Material supplied →
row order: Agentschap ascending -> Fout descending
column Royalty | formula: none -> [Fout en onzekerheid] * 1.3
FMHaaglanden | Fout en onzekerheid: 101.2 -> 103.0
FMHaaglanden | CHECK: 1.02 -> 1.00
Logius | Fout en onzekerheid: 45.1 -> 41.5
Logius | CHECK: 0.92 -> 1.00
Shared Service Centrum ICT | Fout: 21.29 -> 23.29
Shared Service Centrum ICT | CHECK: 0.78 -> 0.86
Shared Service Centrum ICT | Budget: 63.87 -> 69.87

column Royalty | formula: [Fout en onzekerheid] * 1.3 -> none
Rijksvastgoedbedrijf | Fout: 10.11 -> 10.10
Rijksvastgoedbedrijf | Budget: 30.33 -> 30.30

--

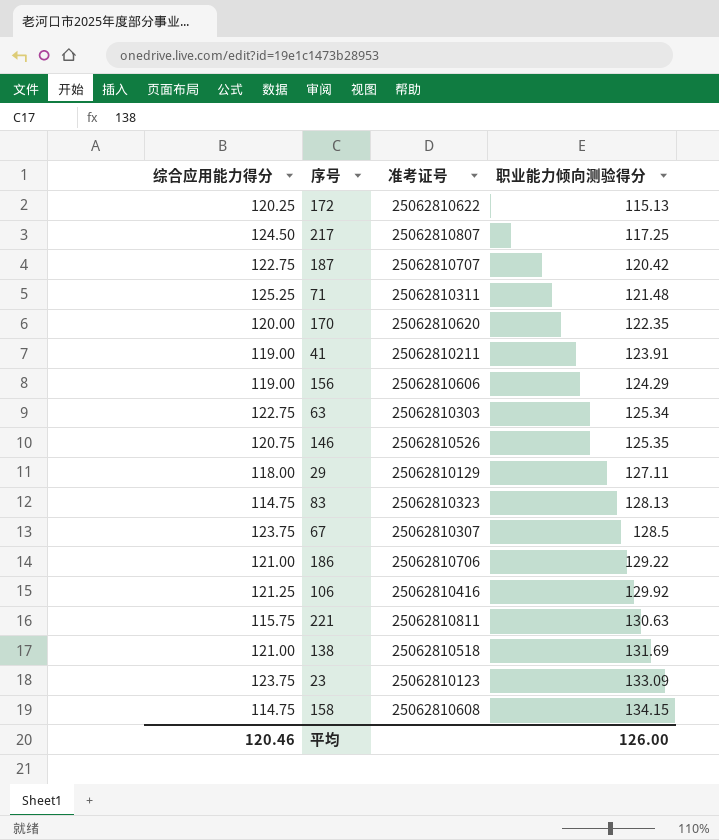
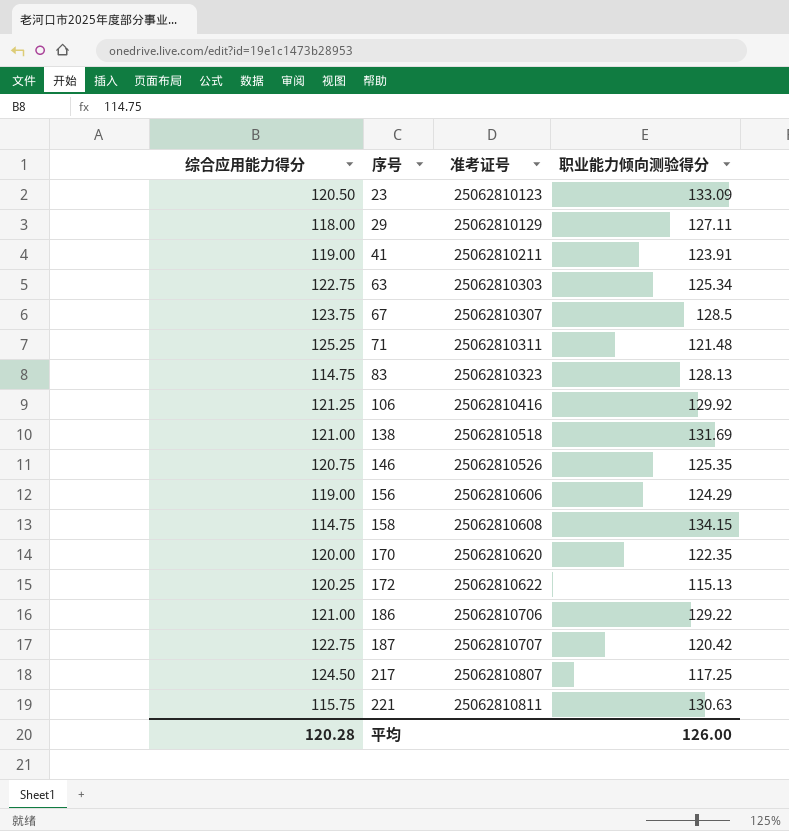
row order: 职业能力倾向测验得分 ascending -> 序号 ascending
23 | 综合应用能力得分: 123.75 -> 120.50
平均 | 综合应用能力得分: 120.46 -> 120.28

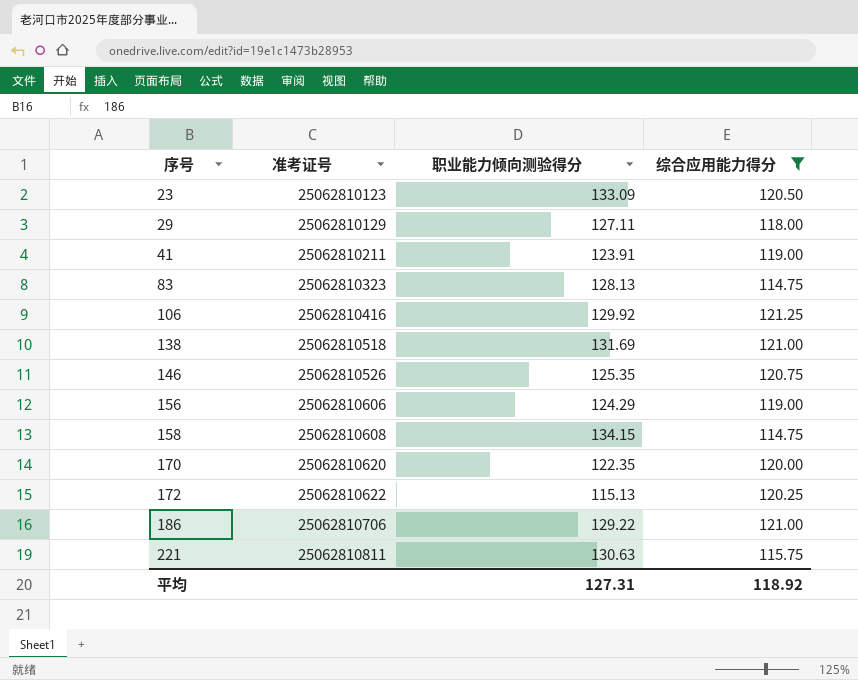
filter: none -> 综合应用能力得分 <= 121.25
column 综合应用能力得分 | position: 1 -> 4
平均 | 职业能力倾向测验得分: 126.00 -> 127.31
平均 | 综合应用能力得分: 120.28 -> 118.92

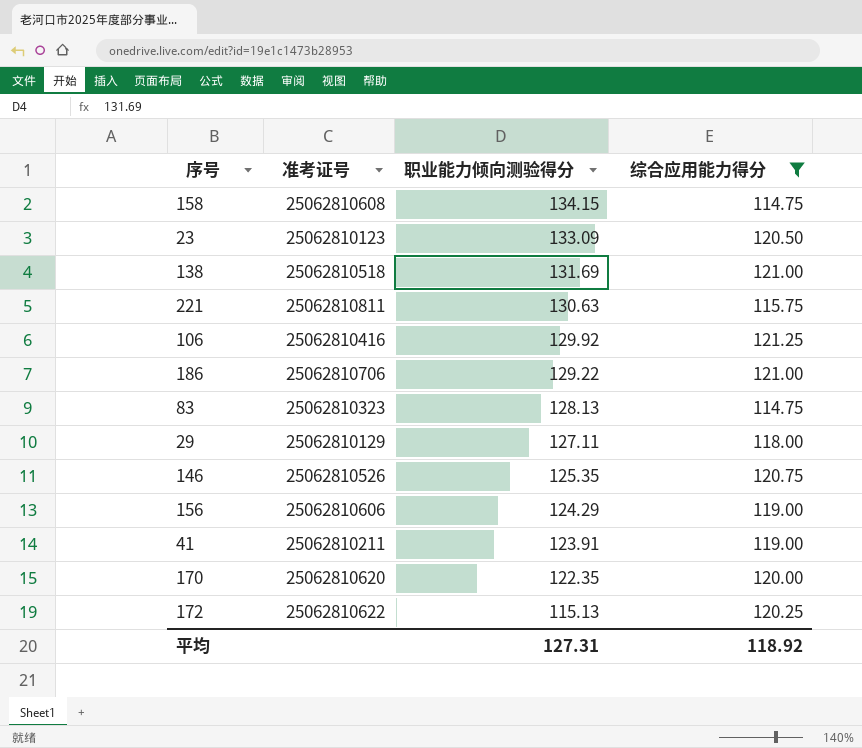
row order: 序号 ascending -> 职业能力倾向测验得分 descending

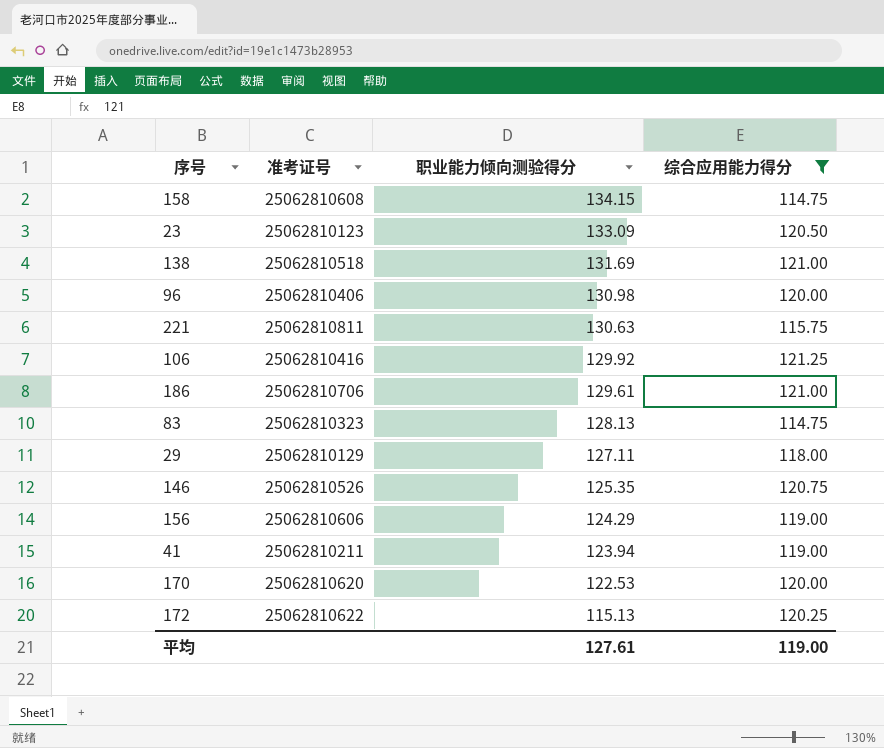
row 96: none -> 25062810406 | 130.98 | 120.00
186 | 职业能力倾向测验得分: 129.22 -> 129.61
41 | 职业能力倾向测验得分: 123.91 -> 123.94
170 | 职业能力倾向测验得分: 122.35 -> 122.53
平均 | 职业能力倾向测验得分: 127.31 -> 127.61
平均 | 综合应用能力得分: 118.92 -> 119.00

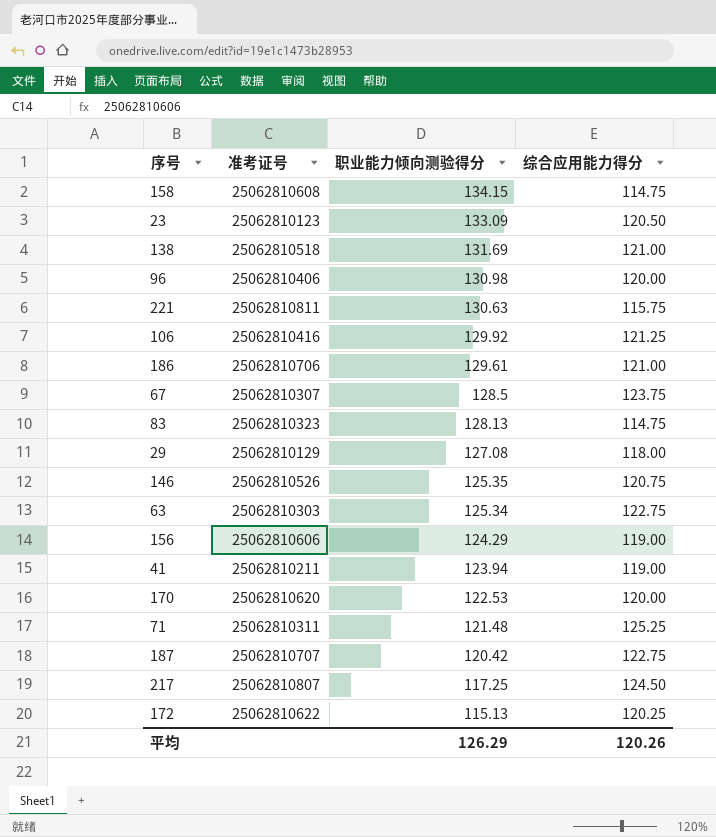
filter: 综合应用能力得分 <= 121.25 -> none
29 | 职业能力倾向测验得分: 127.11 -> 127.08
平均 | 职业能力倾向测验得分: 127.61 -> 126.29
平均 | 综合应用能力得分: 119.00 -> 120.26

--

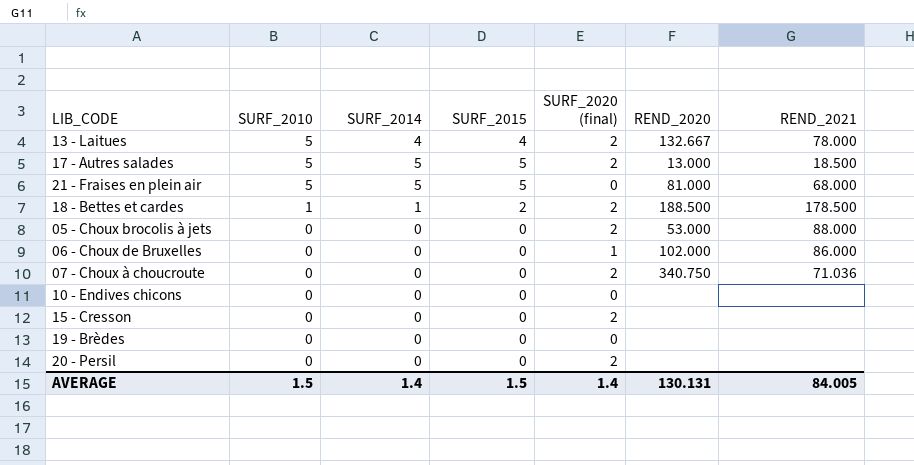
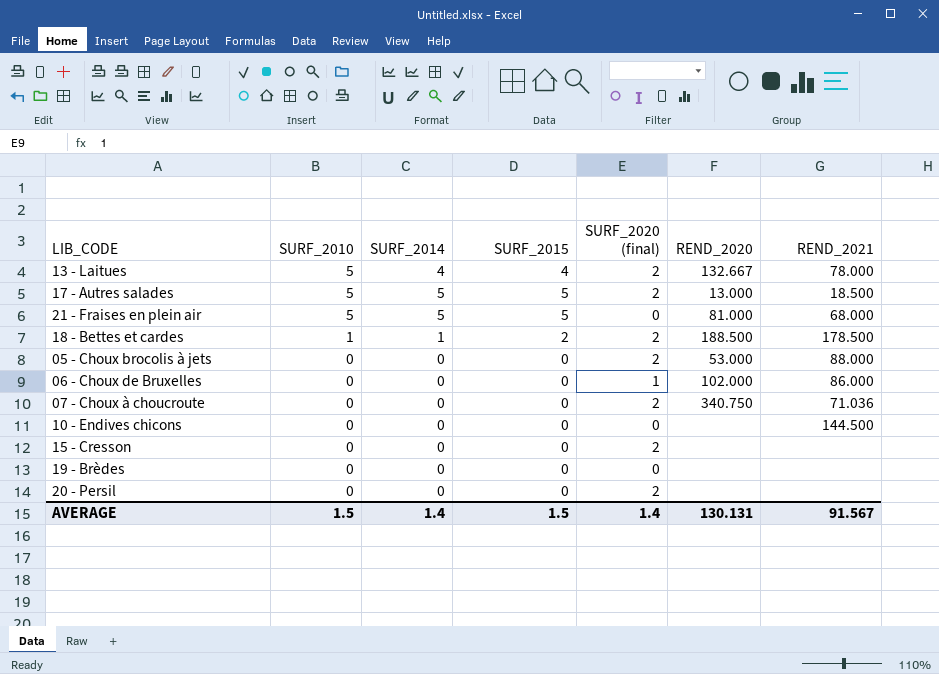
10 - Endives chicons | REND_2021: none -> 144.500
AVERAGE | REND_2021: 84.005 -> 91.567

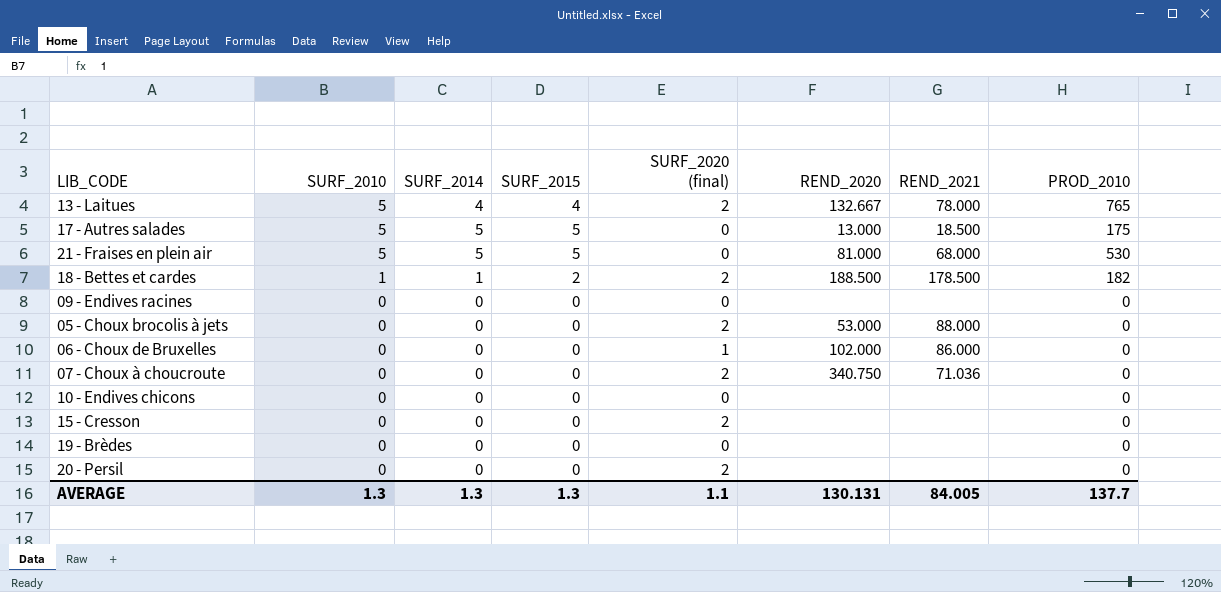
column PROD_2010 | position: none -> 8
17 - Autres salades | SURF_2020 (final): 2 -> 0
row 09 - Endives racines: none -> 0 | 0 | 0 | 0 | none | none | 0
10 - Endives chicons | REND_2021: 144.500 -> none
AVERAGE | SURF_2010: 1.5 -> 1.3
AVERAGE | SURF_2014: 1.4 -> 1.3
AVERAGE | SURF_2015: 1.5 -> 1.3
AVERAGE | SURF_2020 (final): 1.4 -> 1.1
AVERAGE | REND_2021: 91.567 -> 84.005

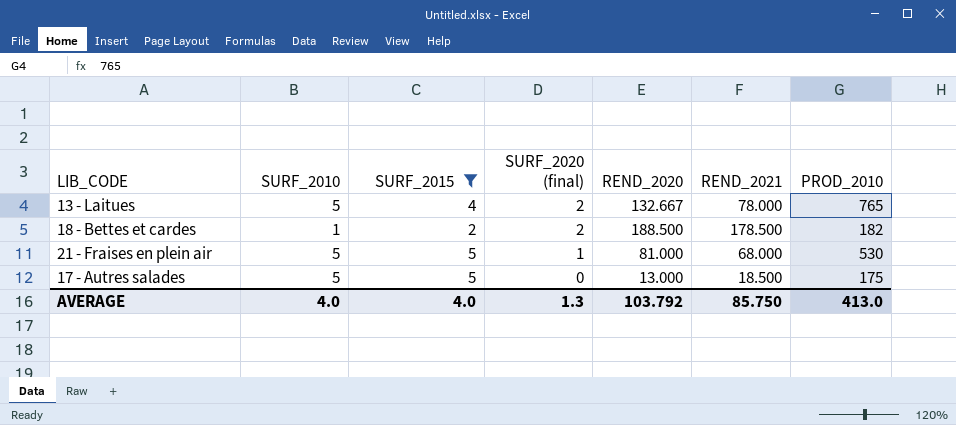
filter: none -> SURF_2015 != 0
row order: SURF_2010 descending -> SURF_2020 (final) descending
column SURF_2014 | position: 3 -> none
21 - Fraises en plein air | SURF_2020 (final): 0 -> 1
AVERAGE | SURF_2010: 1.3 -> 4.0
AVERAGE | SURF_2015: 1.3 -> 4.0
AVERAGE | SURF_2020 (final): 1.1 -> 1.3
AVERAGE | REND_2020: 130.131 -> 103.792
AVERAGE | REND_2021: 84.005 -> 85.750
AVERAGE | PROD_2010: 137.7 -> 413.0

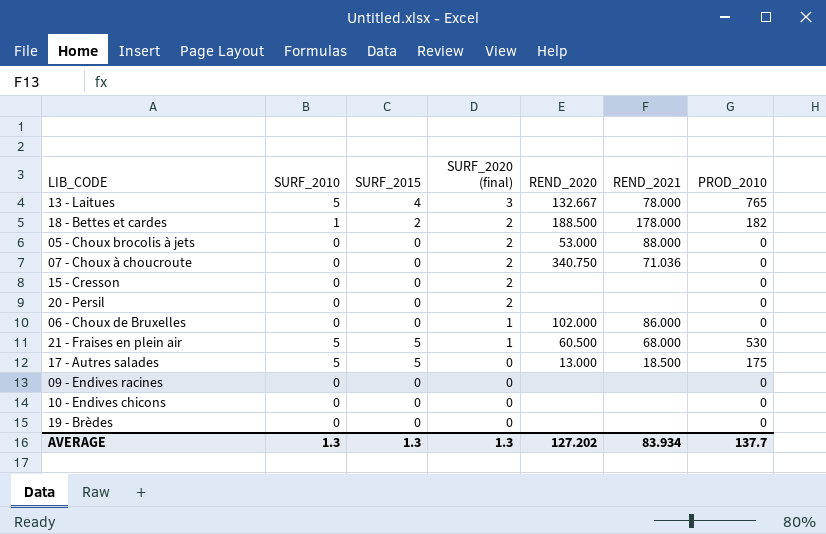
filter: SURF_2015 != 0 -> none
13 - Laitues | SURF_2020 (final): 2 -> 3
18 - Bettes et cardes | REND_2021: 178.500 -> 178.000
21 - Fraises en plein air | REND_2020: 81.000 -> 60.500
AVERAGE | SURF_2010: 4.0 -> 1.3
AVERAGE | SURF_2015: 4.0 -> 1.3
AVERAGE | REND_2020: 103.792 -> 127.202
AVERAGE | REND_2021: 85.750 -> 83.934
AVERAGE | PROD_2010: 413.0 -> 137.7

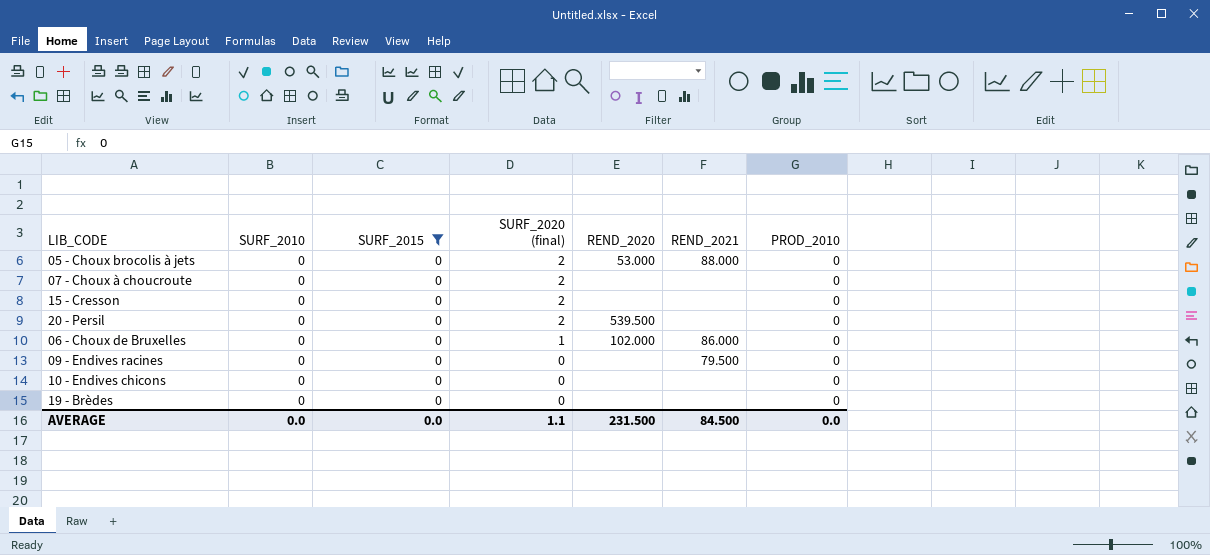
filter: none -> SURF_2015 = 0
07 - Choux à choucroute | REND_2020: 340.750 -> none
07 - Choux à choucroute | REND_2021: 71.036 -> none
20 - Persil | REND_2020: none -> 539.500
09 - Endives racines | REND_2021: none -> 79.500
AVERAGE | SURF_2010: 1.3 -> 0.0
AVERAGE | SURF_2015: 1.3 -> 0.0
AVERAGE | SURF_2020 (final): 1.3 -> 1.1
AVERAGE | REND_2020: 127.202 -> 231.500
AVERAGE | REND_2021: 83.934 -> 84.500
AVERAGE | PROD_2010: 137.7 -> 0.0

Description of the task →
For each line in the entries that holds "Royalty", return that line.

Exercise response →
column Royalty | formula: none -> [Fout en onzekerheid] * 1.3
column Royalty | formula: [Fout en onzekerheid] * 1.3 -> none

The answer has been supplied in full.